BBPB Lampung berhasil kembangkan budidaya udang vaname dengan media air laut. Dalam petak ukuran 3 x 3 meter, udang yang dihasilkan mencapai 30 kilogram.
Subur Online – Selain Balai Besar Perikanan Budidaya
Laut (BBPBL) Lampung, dinas terkait yang juga telah melakukan panen
perdana budidaya udang vaname di KJA laut adalah Balai Perikanan
Budidaya Laut (BPBL) Ambon.
“Kenapa di laut, karena kita ingin memanfaatkan seluruh potensi
sumber daya. Kita ingin menerapkan maricultur yang tidak hanya terbatas
dengan rumput laut dan ikan-ikan saja. Tapi juga yang bisa dibudidayakan
di laut dan mendatangkan manfaat ekonomi,” ujar Direktur Jenderal
Perikanan Budidaya Slamet Soebjakto dalam neraca.com.
Menurutnya, permintaan udang yang belum bisa dipenuhi mencapai 500
ribu ton. Dengan metode baru ini, ia berharap budidaya udang vaname di
laut bisa dimanfaatkan dengan baik oleh seluruh masyarakat. “Bayangkan
saja, dengan luas kolam 3 x 3 meter saja sudah dapat menghasilkan udang
sebanyak 65 kilogram. Kalau kita maksimalkan potensi air laut sebesar 1
hektar maka hasilnya adalah 65 ton. Ini terbilang cukup tinggi, terlebih
budidaya udang vaname di laut tidak memperlukan kincir ataupun blower yang biasa digunakan pada air tawar,” ujarnya.
Tetap ekonomis meskipun kematian cukup tinggi
Bicara soal tingkat kematian, Totok, panggilan akrab Dirjen Perikanan
Budidaya KKP, menyatakan bahwa tingkat kematian budidaya udang vaname
di laut cukup tinggi, yaitu di kisaran 20—30%. “Potensi kematian hampir
20—30%. Tapi hal itu tergantikan dengan modal yang diperlukan. Karena
budidaya di laut tidak memerlukan oksigen atau pun kincir. Jadi, cost yang dikeluarkan jauh lebih rendah dibandingkan budidaya udang vaname di air tawar,” tuturnya.
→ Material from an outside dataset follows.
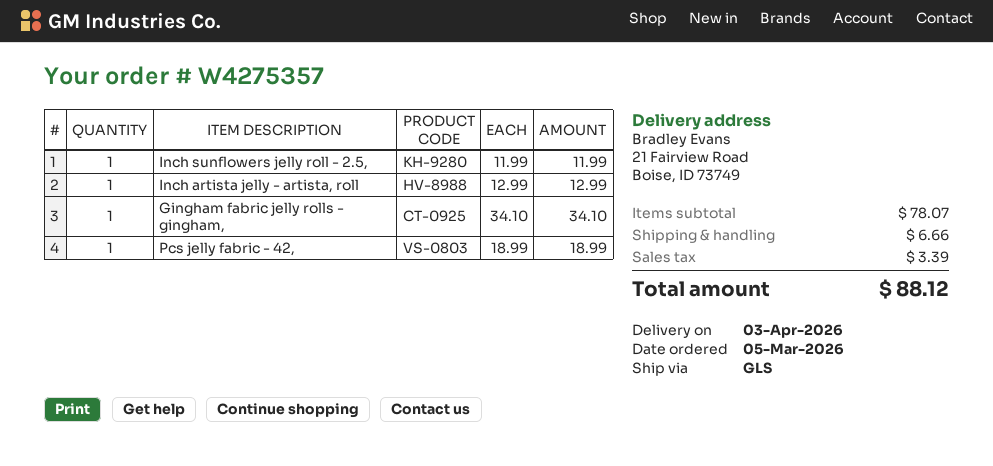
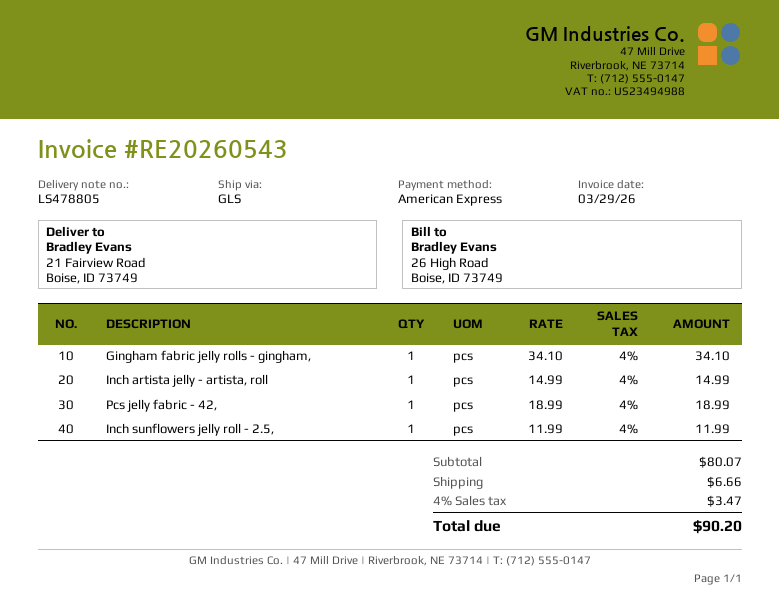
Inch artista jelly - artista, roll: 1 x 12.99 = 12.99 -> 1 x 14.99 = 14.99
subtotal: 78.07 -> 80.07
tax: 3.39 -> 3.47
total: 88.12 -> 90.20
Hal itu diakui oleh Johannes, salah satu pembudidaya udang vaname di
Lampung. Bisa dibilang, ia pembudidaya udang vaname pertama di Lampung
yang memanfaatkan media air laut. “Saya mungkin yang pertama melakukan
itu (budidaya udang di laut). Makanya banyak orang yang mau belajar
budidaya udang vaname kepada saya. Ada juga yang dari luar Lampung
datang ke rumah saya hanya untuk belajar,” katanya.
Bicara soal penghasilan, Johannes mengungkapkan bahwa dengan modal Rp
30 juta, pembudidaya sudah bisa memulai usaha budidaya udang vaname di
laut. Modal itu untuk membeli perlengkapan keramba jaring apung (KJA),
benur dengan jumlah puluhan ribu ekor, dan pakan. Dalam 4 bulan, untung
bersih bisa mencapai dua kali modalnya.
Di sisi lain, Irzal Effendi, Ketua Program Studi Diploma, Program
Keahlian Teknologi Produksi dan Manajemen Perikanan Budidaya, IPB,
memberikan contoh. Jika dibandingkan antara kerapu dan udang dari segi
harga benih, udang sudah jelas lebih menguntungkan. “Biaya produksi
udang relatif lebih rendah. Misal, harga post larvae (PL) 10
pada udang katakanlah sekitar Rp 40—Rp 50 per ekor. Sementara, harga
benih ikan kerapu macan mencapai Rp 2.000 per cm. Jadi, harga benih
udang lebih murah,” tuturnya dalam bisnis.com.
Potensi dan ancaman
Memindahkan budidaya udang vaname ke laut berarti mengurangi tekanan
besar yang berada di darat. Meskipun dari segi waktu pemeliharaan lebih
lama jika dilakukan di KJA. Maklum, di laut semuanya serba alami dan
tidak dapat dimanipulasi seperti di tambak. “Tapi, hal ini bisa
diperbaiki dengan teknologi. Seperti, FCR atau rasio konversi pakan yang
diperoleh dari udang yang saya pelihara, pasti akan membuat
tercengang,” tutur Irzal.
Jika FCR udang pada umumnya berkisar antara 1—1,5; tetapi FCR udang
yang dipelihara Irzal bisa kurang dari 1. “Karena ini di laut, ada
kemungkinan dia memakan pakan alami yang memang sudah tersedia. Dan kita
juga melakukan strategi agar efisiensi pakannya tinggi, yaitu pemberian
substrat untuk tumbuhnya perifiton sebagai substitusi pakan,” jelas
Konsultan Marikultur ini.
Berbeda dengan budidaya dalam tambak yang relatif tertutup, budidaya
di KJA laut memiliki kelemahan dan kelebihan karena terletak pada area
budidaya yang terbuka. Jika budidaya di tambak menghadapi masalah
lingkungan akibat manajemen pakan yang buruk, di laut justru menghadapi
masalah cara pemberian pakan agar tidak banyak terbuang. “Inilah
perbedaan antara situasi di laut dan di tambak. Di laut ‘kan lebih dinamis sehingga akan lebih banyak menghadapi masalah dalam manajemen pemberian pakan. Makanya, saya menggunakan metode feeding tray supaya pakannya nggak masuk ke dalam laut,” ucap Irzal.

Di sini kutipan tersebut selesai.